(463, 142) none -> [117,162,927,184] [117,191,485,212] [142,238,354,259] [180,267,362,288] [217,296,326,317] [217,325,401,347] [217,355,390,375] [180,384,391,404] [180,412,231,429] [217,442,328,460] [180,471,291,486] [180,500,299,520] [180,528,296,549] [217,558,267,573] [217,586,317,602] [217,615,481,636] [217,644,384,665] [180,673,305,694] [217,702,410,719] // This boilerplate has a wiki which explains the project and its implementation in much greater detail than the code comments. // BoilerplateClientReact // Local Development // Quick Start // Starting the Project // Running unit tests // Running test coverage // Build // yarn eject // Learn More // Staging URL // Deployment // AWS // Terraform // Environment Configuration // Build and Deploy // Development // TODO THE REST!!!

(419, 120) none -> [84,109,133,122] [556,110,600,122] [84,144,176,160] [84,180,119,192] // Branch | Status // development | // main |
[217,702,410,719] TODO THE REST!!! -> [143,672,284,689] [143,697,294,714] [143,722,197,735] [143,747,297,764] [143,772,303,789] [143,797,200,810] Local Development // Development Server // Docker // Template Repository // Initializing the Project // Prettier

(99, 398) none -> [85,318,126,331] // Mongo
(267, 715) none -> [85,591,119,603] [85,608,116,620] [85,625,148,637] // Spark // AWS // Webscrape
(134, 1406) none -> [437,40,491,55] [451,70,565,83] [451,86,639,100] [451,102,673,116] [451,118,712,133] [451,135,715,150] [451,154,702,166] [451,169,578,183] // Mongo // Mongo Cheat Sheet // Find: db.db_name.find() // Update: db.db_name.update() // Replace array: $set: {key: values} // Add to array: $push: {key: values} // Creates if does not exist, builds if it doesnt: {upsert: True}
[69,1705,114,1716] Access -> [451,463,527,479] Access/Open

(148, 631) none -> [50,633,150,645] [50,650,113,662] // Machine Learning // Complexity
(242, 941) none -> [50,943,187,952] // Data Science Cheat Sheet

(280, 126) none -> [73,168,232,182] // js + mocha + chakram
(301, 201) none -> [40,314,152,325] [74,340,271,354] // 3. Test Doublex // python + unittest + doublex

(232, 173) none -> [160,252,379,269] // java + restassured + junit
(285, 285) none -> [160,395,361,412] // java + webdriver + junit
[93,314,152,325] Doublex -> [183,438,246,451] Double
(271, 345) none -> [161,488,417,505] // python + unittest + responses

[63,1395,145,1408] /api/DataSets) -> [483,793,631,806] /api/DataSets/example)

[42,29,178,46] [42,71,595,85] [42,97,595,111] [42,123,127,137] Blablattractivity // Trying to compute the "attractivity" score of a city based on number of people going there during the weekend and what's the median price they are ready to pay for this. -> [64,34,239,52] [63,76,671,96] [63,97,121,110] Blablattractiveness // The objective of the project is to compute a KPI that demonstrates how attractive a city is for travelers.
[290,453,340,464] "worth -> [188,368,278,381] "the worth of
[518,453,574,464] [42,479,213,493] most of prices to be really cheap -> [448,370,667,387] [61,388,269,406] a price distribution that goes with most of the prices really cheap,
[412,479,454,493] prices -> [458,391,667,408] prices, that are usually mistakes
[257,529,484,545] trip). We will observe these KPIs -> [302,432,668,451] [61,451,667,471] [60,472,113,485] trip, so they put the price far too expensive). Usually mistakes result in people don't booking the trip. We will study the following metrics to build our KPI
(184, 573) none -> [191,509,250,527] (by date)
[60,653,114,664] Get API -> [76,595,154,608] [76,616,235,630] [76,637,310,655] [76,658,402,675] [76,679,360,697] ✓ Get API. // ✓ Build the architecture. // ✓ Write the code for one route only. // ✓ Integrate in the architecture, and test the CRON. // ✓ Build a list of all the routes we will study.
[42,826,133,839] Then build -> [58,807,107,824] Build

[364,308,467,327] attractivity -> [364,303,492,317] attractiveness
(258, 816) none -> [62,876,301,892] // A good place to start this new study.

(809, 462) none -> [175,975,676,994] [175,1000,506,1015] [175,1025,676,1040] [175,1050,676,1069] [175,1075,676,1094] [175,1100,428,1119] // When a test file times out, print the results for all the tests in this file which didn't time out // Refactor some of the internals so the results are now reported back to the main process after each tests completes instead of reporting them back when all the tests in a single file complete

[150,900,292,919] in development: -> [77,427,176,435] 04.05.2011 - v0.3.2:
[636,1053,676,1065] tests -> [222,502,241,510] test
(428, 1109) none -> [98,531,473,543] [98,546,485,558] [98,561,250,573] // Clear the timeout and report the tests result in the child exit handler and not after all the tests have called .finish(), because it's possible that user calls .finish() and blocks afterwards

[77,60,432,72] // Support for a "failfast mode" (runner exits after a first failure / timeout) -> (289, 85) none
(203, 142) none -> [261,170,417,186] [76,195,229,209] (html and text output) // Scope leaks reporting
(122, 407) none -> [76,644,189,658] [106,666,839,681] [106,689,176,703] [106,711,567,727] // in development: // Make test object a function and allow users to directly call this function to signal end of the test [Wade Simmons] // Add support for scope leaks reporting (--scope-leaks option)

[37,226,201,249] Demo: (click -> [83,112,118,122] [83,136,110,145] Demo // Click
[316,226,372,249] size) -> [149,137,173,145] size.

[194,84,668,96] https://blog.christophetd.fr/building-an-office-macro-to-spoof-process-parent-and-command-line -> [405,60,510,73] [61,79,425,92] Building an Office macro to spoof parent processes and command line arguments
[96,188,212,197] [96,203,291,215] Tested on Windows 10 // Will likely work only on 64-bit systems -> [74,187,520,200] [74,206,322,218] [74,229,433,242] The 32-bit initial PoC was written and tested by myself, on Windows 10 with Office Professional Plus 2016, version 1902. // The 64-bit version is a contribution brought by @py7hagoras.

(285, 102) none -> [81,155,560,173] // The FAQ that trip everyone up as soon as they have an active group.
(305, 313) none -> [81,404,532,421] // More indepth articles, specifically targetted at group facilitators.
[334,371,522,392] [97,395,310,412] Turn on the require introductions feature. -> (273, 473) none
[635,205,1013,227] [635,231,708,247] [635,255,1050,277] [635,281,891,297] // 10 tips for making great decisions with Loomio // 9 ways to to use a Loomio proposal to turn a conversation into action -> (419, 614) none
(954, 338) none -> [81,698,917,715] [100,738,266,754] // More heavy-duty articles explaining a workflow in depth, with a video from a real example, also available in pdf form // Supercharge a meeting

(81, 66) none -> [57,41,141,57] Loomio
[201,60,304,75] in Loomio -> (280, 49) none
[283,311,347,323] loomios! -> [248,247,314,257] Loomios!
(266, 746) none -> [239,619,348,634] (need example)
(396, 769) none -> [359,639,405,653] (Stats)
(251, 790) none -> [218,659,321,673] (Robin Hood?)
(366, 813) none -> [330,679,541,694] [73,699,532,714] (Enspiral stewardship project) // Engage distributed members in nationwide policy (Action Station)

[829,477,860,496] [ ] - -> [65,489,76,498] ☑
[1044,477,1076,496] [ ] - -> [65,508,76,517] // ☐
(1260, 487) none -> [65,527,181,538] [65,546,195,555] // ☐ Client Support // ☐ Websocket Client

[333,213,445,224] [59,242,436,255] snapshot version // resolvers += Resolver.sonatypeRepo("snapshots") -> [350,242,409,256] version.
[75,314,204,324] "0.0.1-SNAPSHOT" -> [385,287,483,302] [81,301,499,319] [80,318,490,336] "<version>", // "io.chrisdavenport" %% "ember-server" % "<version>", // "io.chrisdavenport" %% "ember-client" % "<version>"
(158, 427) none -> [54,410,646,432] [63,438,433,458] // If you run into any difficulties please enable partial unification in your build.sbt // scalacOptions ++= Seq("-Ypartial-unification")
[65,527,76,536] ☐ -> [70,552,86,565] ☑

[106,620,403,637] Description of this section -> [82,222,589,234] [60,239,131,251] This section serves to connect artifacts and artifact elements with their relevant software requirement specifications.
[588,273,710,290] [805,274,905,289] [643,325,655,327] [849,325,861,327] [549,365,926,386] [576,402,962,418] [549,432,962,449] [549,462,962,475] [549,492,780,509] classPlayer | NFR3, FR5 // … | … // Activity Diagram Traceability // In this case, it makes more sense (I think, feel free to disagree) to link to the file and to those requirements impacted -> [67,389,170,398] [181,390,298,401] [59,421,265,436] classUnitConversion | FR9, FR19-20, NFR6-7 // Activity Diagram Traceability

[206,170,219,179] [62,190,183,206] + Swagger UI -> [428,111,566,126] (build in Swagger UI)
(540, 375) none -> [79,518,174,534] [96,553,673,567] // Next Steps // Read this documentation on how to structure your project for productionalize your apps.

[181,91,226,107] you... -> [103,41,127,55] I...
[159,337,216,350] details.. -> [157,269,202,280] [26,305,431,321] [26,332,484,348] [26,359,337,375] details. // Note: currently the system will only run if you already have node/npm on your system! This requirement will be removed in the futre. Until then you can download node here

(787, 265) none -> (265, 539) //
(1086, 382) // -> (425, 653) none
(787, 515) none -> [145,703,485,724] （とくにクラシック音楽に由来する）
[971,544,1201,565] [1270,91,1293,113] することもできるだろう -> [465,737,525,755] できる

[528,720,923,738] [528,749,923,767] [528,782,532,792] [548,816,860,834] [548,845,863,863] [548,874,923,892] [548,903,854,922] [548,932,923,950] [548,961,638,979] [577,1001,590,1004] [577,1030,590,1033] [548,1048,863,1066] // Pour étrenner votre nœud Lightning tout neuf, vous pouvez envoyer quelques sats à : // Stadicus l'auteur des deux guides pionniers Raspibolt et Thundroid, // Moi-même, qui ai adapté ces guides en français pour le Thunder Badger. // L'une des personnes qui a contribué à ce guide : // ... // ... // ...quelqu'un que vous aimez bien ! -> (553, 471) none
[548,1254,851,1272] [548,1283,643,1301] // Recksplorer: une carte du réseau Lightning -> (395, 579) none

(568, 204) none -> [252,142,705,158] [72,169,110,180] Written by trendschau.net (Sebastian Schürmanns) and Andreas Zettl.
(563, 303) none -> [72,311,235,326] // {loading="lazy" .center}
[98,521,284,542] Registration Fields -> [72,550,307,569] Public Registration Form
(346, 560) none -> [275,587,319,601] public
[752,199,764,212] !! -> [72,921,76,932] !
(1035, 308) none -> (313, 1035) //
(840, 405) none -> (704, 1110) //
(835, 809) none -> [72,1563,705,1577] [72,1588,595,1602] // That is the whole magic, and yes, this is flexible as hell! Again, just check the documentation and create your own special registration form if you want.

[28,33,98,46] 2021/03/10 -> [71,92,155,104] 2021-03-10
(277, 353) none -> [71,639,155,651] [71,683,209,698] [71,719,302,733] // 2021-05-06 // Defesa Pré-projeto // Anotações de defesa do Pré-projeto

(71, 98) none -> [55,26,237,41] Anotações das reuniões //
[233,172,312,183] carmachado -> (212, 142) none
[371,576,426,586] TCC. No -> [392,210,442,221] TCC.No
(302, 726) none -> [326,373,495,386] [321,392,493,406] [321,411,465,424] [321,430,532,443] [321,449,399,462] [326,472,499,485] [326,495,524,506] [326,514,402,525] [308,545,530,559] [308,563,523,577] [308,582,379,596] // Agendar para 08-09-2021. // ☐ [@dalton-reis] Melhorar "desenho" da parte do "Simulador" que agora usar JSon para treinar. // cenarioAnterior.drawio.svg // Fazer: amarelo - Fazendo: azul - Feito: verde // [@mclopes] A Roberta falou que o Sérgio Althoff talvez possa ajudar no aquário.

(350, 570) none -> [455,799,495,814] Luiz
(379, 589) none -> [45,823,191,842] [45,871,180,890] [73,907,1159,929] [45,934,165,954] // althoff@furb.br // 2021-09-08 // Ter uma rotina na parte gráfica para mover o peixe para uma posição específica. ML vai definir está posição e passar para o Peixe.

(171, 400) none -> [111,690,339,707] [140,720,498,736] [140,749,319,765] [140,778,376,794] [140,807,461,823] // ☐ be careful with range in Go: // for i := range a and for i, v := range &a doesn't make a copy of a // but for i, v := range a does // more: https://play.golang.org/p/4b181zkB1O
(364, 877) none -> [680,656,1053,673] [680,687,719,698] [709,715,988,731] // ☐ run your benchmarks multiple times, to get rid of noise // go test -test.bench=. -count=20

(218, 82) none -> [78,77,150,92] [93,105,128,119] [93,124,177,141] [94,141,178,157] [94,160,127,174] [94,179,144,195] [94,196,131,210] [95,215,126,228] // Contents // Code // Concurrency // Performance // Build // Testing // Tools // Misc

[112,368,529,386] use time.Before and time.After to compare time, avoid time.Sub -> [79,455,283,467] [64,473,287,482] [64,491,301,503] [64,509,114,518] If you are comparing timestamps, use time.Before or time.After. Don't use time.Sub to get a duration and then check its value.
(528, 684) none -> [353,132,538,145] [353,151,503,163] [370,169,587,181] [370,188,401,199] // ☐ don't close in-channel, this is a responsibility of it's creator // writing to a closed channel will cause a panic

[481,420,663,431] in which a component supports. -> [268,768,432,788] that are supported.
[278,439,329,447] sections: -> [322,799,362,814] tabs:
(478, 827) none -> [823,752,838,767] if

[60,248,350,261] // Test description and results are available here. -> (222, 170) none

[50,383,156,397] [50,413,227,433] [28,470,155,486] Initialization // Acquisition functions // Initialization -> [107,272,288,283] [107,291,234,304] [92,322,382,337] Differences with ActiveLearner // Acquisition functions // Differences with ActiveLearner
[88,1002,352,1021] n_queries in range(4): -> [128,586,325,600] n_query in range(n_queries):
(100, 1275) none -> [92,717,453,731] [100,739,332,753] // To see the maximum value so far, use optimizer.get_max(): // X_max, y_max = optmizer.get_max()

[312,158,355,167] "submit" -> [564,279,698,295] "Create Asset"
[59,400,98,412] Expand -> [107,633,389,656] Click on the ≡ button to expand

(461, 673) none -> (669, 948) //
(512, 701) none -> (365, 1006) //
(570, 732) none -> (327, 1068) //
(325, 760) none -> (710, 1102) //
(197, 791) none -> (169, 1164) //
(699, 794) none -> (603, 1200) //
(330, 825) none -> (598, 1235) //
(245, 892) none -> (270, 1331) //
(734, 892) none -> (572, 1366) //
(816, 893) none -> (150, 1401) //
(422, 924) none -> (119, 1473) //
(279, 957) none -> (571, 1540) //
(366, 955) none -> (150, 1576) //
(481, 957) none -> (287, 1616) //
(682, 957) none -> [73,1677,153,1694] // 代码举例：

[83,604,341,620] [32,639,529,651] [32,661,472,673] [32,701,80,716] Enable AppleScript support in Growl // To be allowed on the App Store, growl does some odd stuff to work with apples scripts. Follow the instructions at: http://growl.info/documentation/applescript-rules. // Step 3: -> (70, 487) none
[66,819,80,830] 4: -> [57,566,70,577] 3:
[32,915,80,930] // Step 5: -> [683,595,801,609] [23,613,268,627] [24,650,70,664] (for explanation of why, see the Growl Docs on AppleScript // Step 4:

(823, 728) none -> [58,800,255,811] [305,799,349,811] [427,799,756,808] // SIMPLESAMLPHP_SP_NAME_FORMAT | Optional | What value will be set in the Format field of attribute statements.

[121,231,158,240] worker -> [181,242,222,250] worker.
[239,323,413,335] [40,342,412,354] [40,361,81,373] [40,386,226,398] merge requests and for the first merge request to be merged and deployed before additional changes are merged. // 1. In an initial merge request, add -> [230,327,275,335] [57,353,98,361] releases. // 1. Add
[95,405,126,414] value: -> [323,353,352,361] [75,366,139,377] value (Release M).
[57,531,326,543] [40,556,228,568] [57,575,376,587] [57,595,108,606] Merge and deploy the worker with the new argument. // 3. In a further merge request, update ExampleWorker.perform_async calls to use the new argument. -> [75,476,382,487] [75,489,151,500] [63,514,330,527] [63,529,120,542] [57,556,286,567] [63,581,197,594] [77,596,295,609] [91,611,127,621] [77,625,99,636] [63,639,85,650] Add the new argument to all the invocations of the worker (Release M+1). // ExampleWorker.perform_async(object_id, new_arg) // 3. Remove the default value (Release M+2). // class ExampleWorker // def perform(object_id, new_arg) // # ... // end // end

• What to work on
The lines from the first of the entries through the line holding "(99, 398) none -> [85,318,126,331] // Mongo" are to be restated word for word, and no others.

• Answer
(463, 142) none -> [117,162,927,184] [117,191,485,212] [142,238,354,259] [180,267,362,288] [217,296,326,317] [217,325,401,347] [217,355,390,375] [180,384,391,404] [180,412,231,429] [217,442,328,460] [180,471,291,486] [180,500,299,520] [180,528,296,549] [217,558,267,573] [217,586,317,602] [217,615,481,636] [217,644,384,665] [180,673,305,694] [217,702,410,719] // This boilerplate has a wiki which explains the project and its implementation in much greater detail than the code comments. // BoilerplateClientReact // Local Development // Quick Start // Starting the Project // Running unit tests // Running test coverage // Build // yarn eject // Learn More // Staging URL // Deployment // AWS // Terraform // Environment Configuration // Build and Deploy // Development // TODO THE REST!!!

(419, 120) none -> [84,109,133,122] [556,110,600,122] [84,144,176,160] [84,180,119,192] // Branch | Status // development | // main |
[217,702,410,719] TODO THE REST!!! -> [143,672,284,689] [143,697,294,714] [143,722,197,735] [143,747,297,764] [143,772,303,789] [143,797,200,810] Local Development // Development Server // Docker // Template Repository // Initializing the Project // Prettier

(99, 398) none -> [85,318,126,331] // Mongo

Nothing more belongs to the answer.